- Records for the task -
BEGIN

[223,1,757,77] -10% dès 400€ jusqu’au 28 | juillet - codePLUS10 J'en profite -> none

END
BEGIN

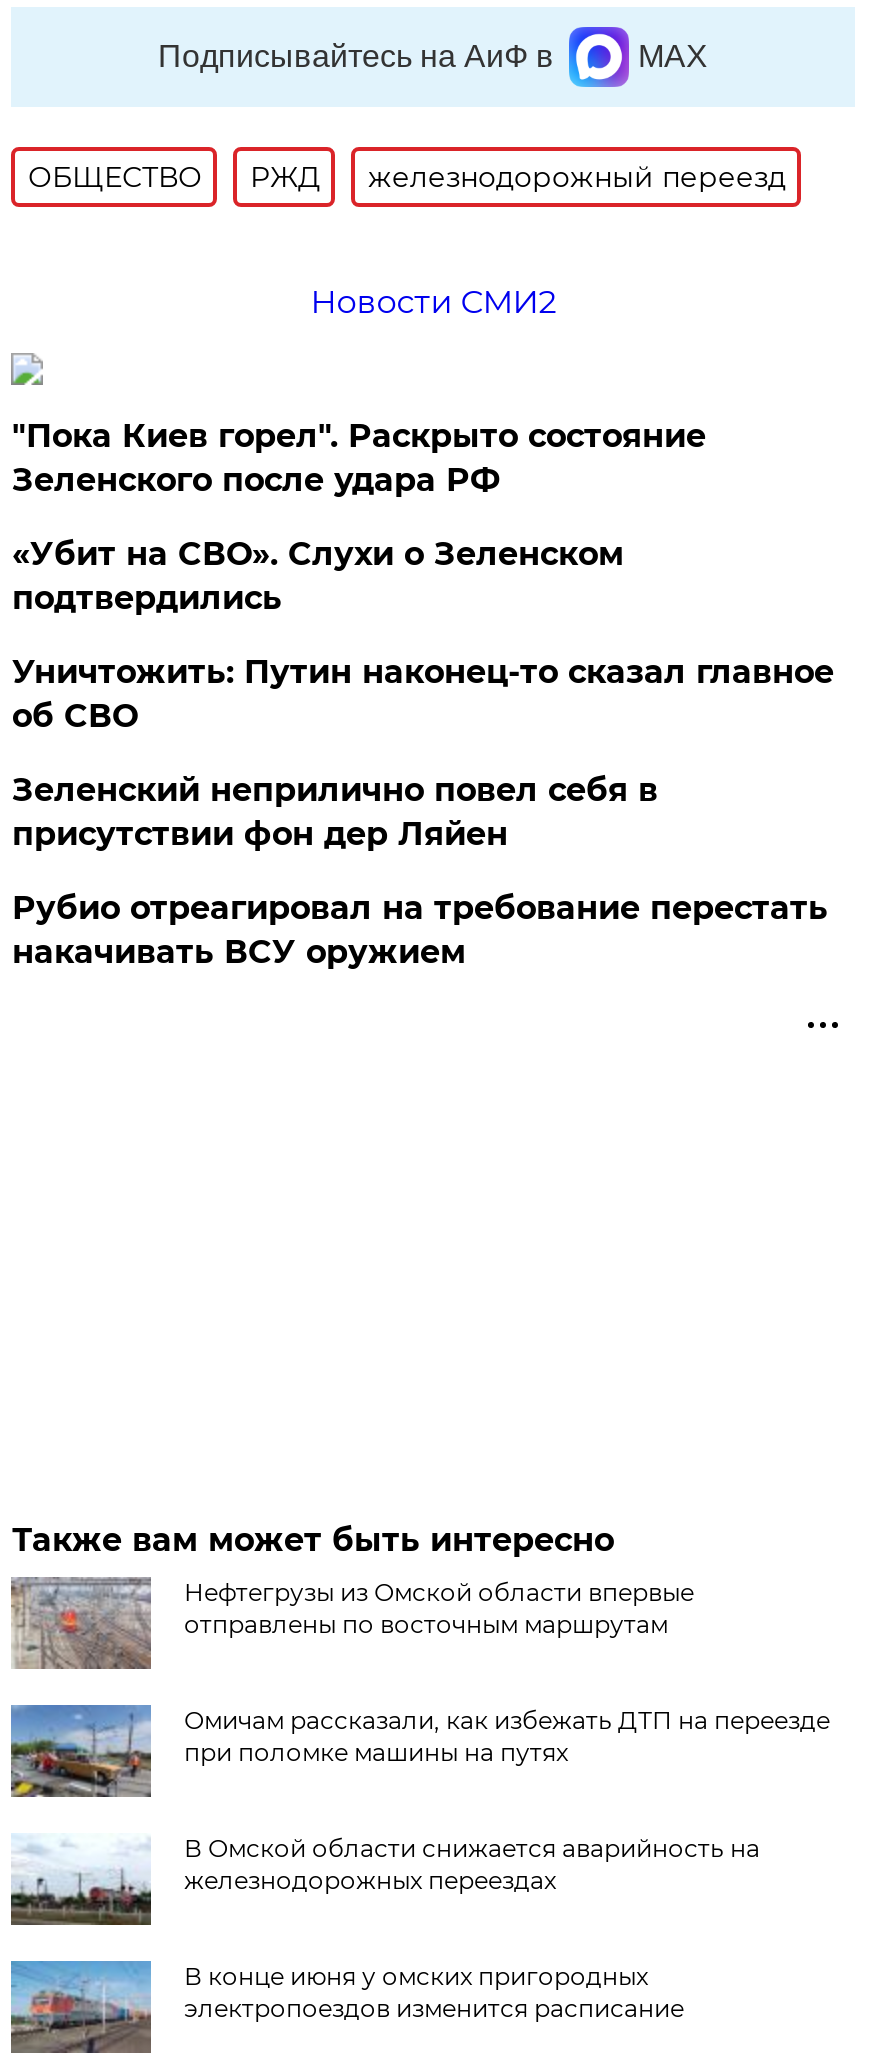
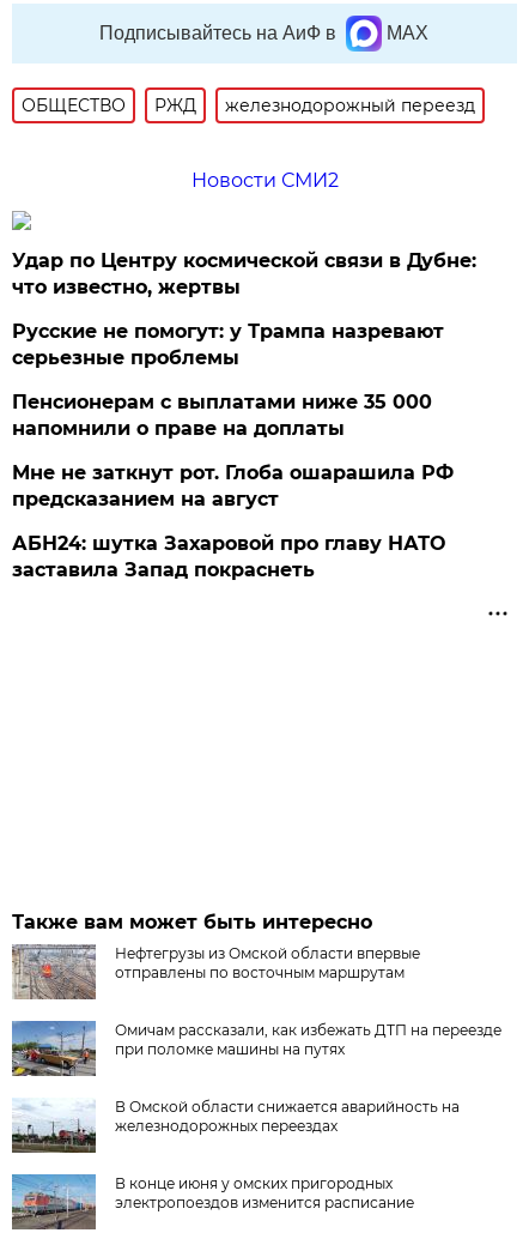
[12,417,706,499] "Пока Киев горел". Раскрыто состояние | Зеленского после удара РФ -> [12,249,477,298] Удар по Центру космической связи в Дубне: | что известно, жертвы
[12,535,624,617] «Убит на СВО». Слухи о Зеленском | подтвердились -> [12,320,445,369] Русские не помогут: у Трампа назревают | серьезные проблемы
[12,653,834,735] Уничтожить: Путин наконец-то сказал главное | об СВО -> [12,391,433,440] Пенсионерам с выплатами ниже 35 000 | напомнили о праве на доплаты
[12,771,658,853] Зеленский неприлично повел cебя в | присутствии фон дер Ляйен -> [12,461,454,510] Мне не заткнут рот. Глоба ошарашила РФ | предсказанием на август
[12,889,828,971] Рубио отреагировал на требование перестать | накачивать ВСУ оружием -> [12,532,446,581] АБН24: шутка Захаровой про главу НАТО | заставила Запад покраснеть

END

- What is needed -
Using the data above, transcribe the lines that run from the line with "что известно, жертвы" to the line with "назревают | серьезные проблемы", both ends kept, and output nothing else.

- Your response -
[12,417,706,499] "Пока Киев горел". Раскрыто состояние | Зеленского после удара РФ -> [12,249,477,298] Удар по Центру космической связи в Дубне: | что известно, жертвы
[12,535,624,617] «Убит на СВО». Слухи о Зеленском | подтвердились -> [12,320,445,369] Русские не помогут: у Трампа назревают | серьезные проблемы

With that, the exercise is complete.